• _Exercise instructions_
From the entries below, return only the lines starting at the one that contains "Jet-ski SeaDoo Racing" and ending at the one that contains "total: 107311.99 -> 101491.99", exactly as they stand.

• _Source data_
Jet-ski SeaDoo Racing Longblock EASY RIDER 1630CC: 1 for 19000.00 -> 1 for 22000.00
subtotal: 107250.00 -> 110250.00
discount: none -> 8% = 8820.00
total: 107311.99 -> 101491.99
* * *
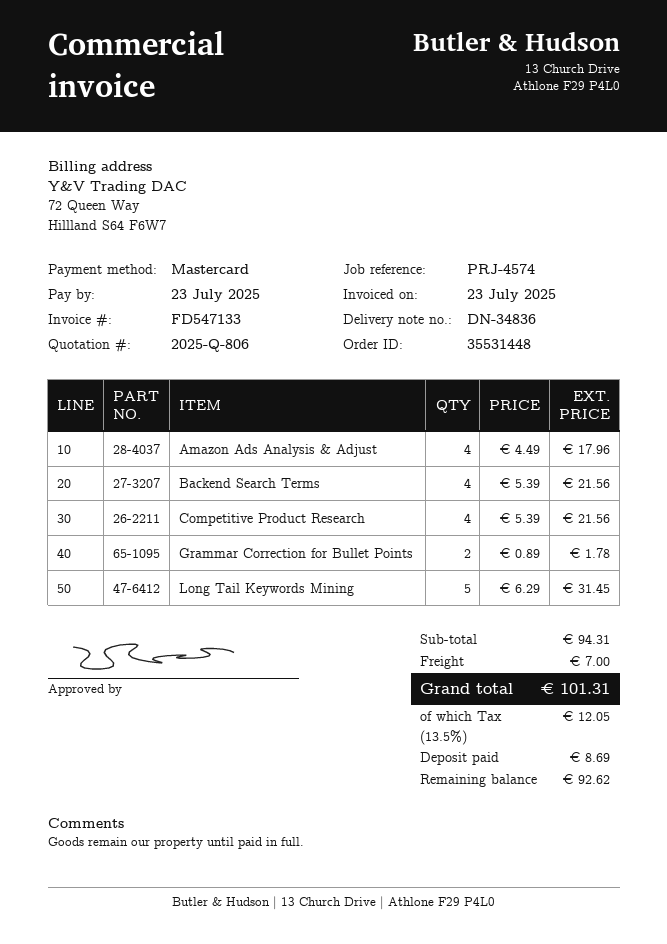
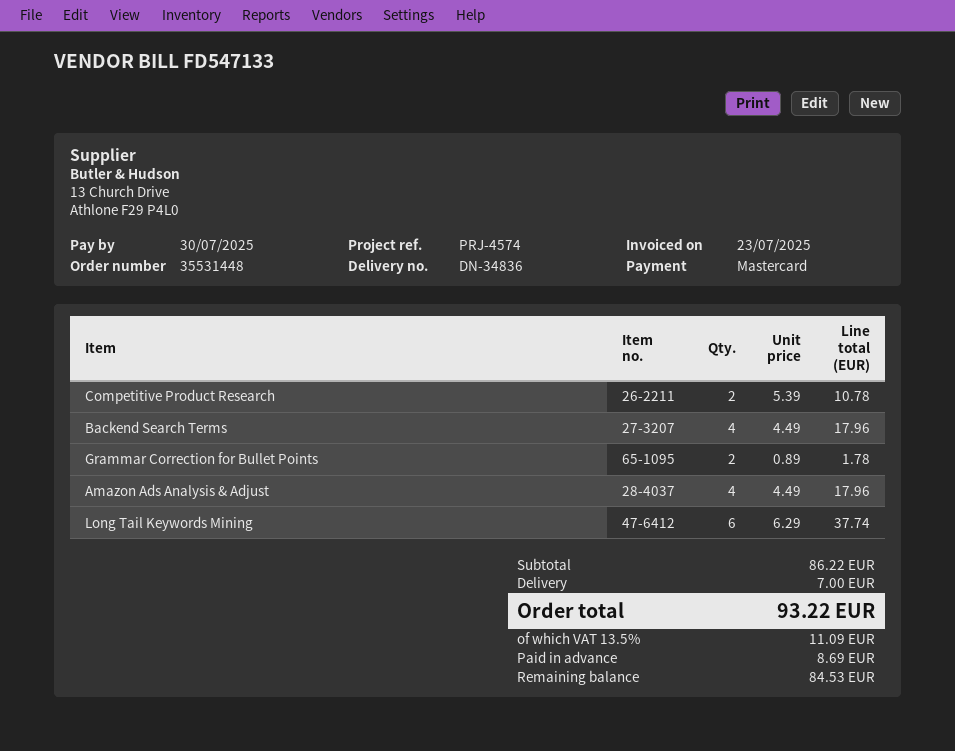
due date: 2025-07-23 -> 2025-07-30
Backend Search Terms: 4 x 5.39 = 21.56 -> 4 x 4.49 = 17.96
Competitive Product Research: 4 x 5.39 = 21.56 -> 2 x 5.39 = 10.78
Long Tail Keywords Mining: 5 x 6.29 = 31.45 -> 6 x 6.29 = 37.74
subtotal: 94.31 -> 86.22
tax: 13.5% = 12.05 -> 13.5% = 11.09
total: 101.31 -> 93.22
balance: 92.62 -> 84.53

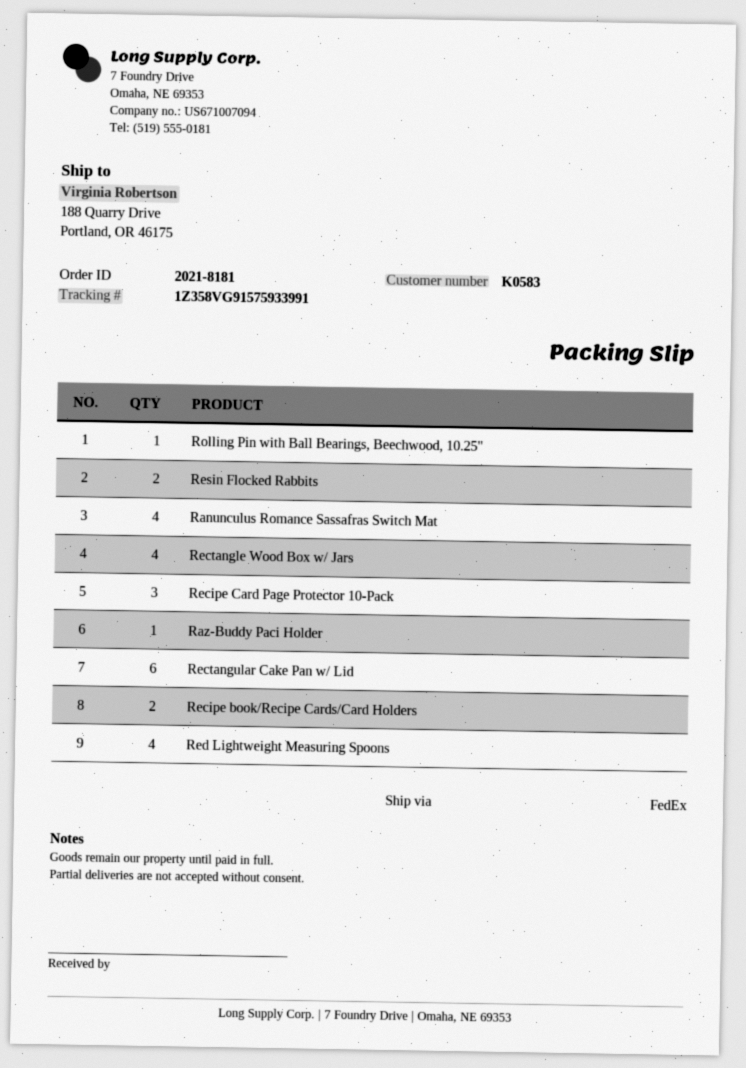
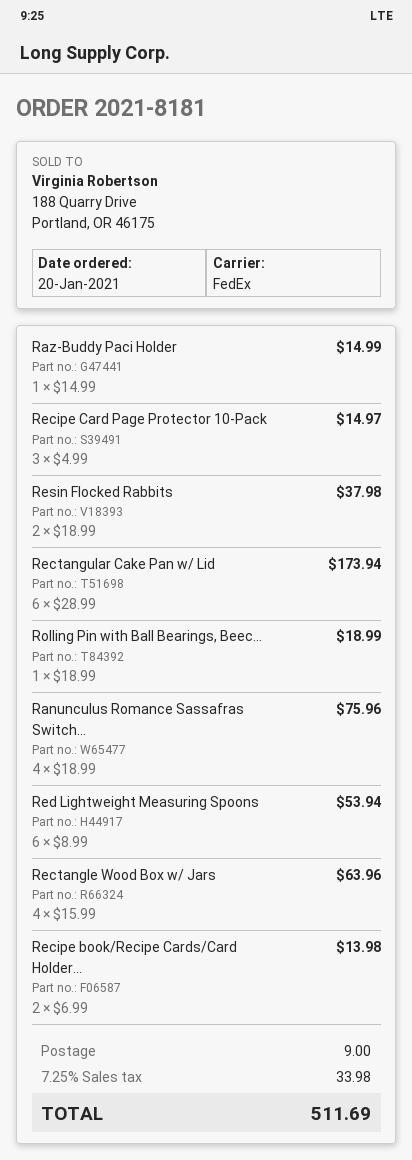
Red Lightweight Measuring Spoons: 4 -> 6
--
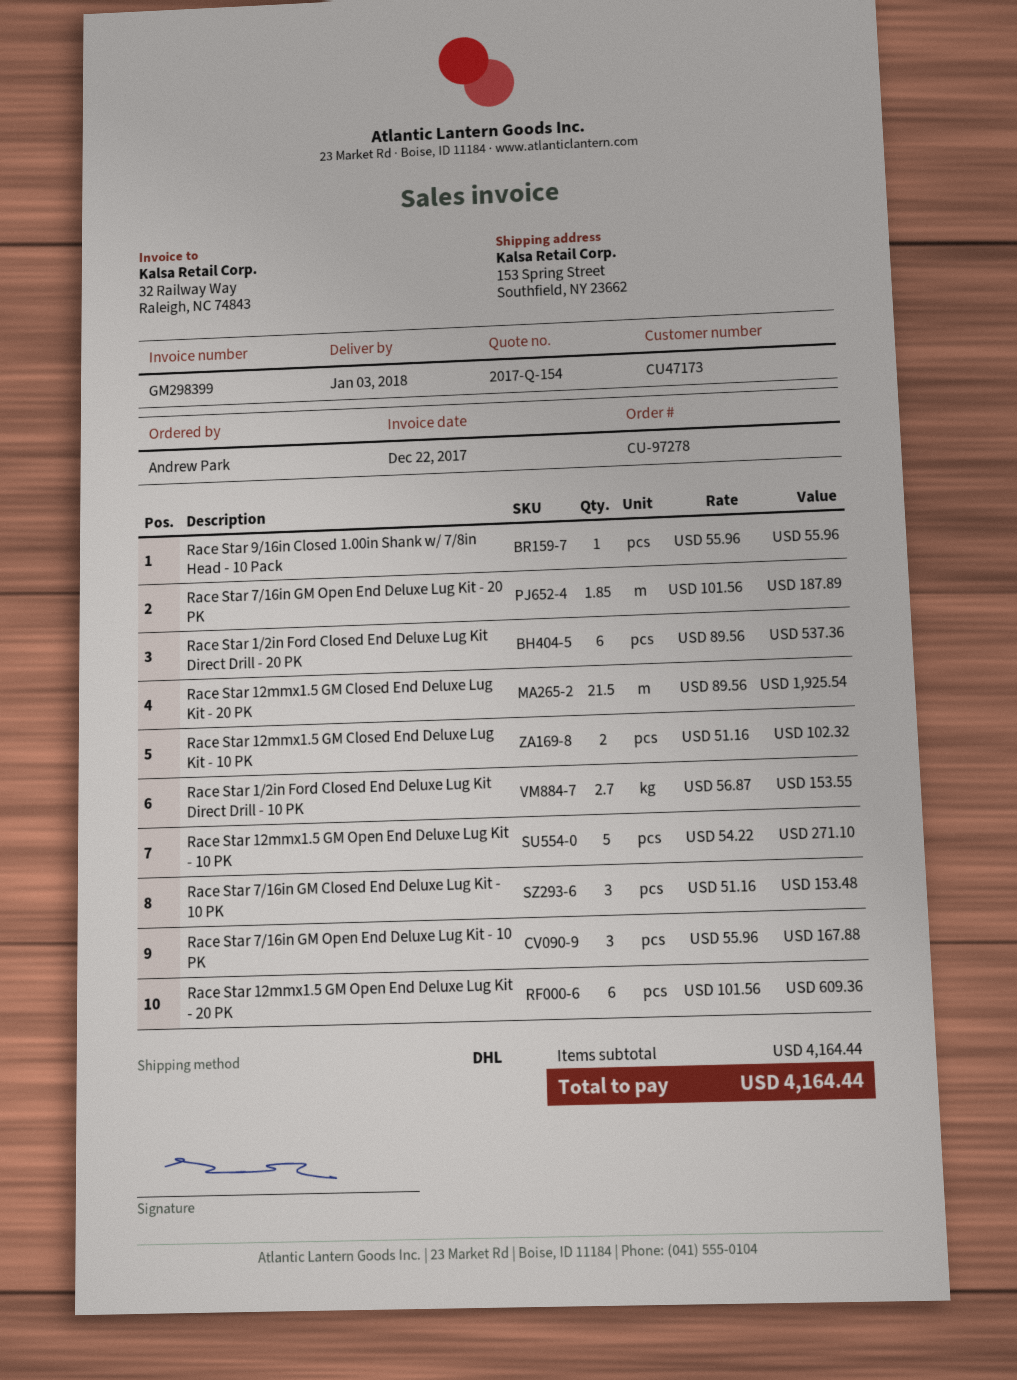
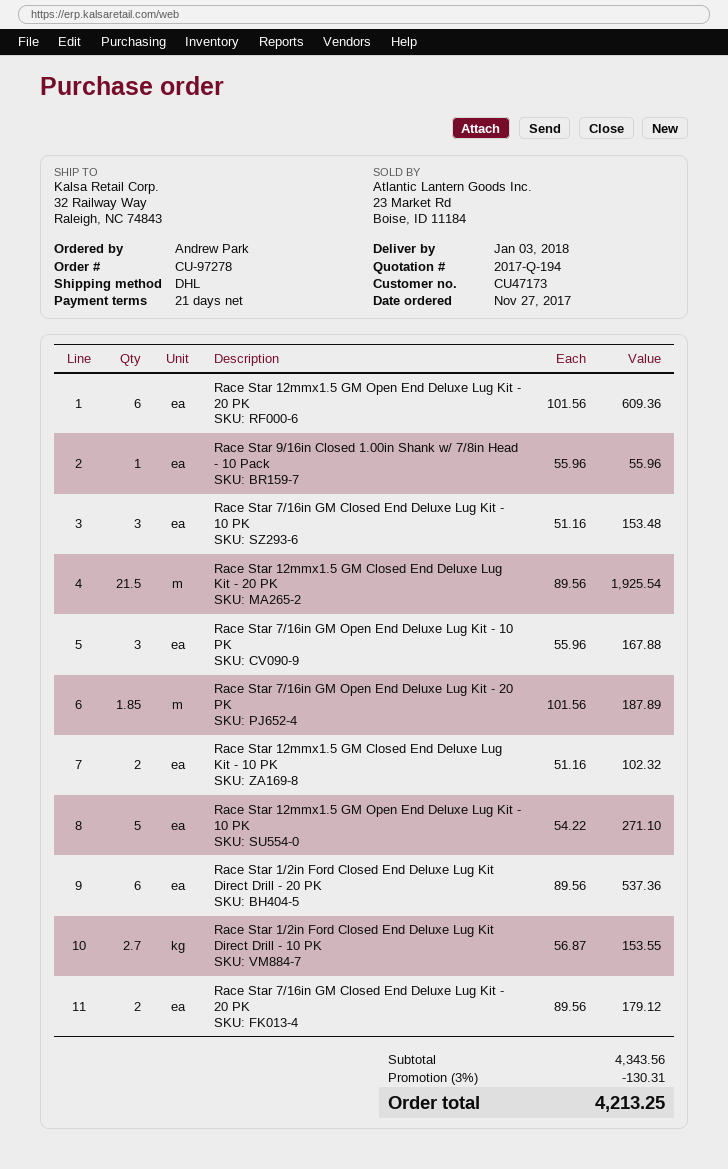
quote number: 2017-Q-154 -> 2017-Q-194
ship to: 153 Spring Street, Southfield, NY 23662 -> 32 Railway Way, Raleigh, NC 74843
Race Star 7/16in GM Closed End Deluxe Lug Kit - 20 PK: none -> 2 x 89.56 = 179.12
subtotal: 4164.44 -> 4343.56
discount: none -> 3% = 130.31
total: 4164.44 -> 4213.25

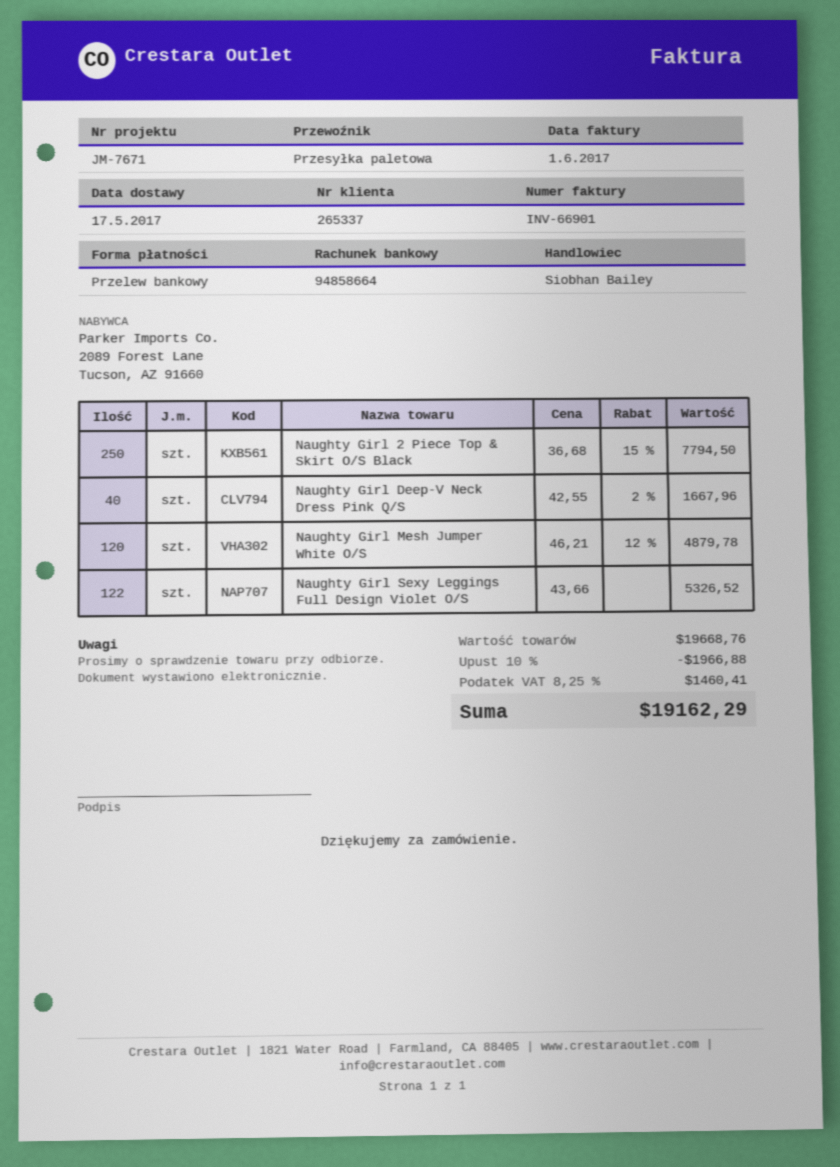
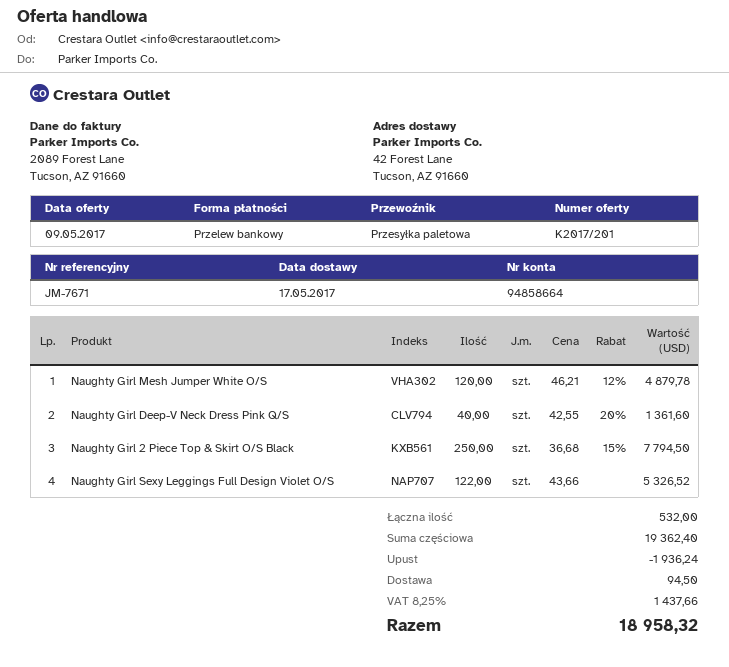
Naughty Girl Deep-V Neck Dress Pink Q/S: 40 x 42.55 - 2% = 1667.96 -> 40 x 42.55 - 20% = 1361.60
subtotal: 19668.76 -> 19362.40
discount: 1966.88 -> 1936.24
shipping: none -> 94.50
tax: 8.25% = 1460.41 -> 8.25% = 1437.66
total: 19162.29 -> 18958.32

• _Solution for this task_
Jet-ski SeaDoo Racing Longblock EASY RIDER 1630CC: 1 for 19000.00 -> 1 for 22000.00
subtotal: 107250.00 -> 110250.00
discount: none -> 8% = 8820.00
total: 107311.99 -> 101491.99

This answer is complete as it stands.